__Exercise details__. From the line holding "subtotal: 776.00 -> 832.00" to the final line of the entries, set down each line exactly, including both, and nothing more.

[Change listing data]
━━━━━━━━━━

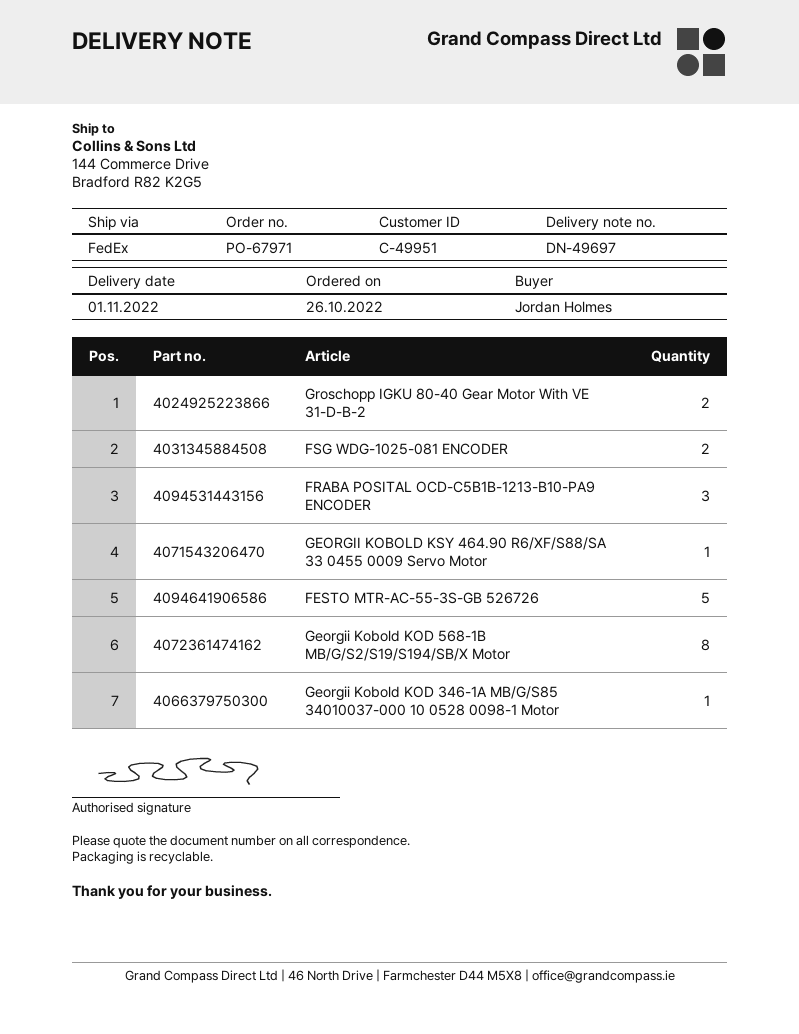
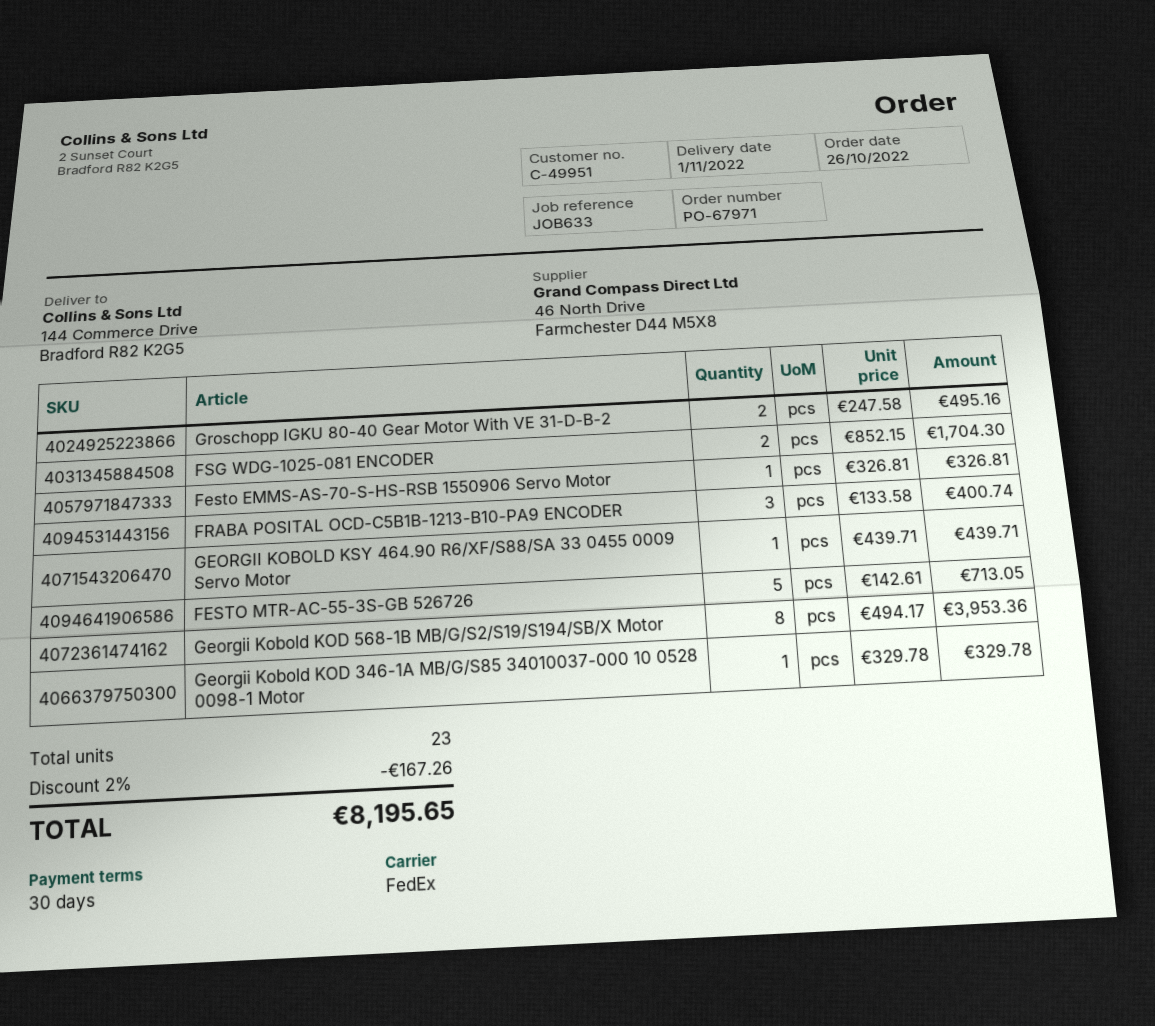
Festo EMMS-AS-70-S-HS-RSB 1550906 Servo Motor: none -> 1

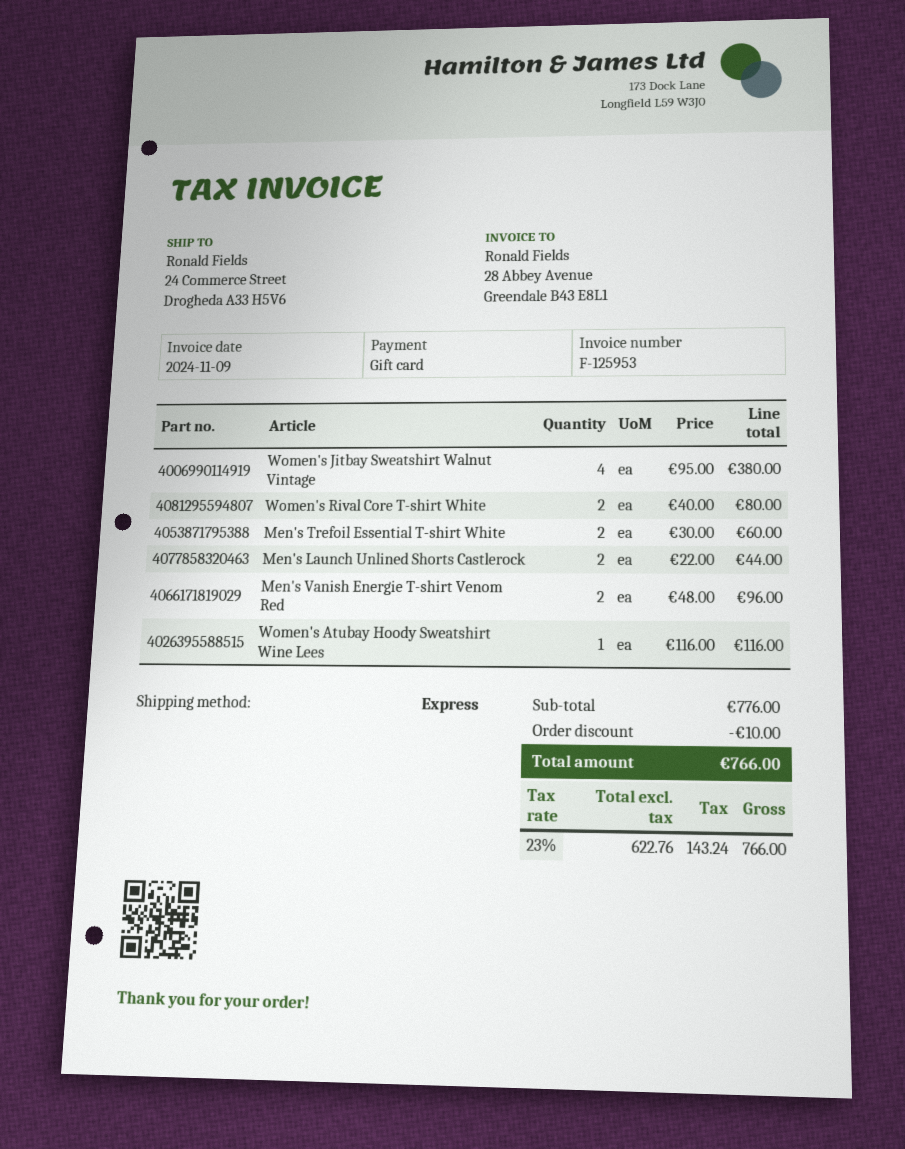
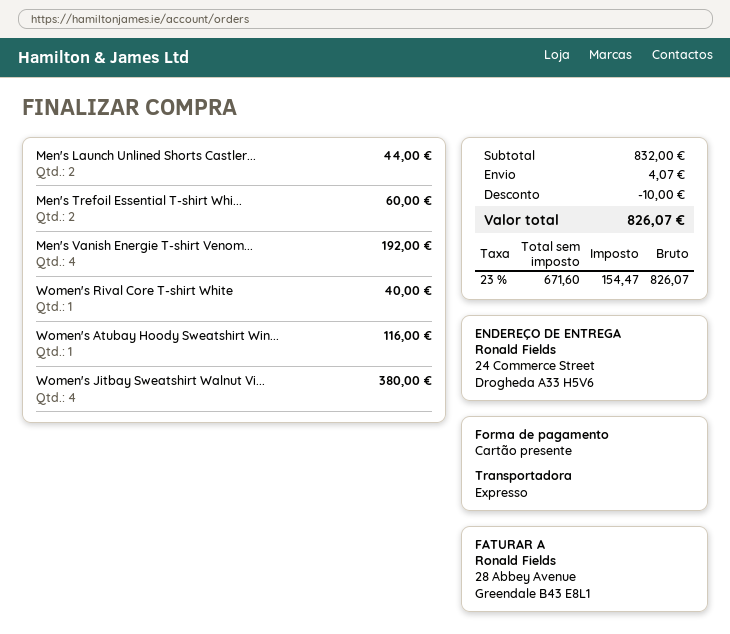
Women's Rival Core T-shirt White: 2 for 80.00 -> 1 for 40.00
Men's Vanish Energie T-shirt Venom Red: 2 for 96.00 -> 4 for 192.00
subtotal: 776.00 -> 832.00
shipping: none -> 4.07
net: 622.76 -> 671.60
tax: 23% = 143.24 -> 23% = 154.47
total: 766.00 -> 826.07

━━━━━━━━━━

__Task solution__.
subtotal: 776.00 -> 832.00
shipping: none -> 4.07
net: 622.76 -> 671.60
tax: 23% = 143.24 -> 23% = 154.47
total: 766.00 -> 826.07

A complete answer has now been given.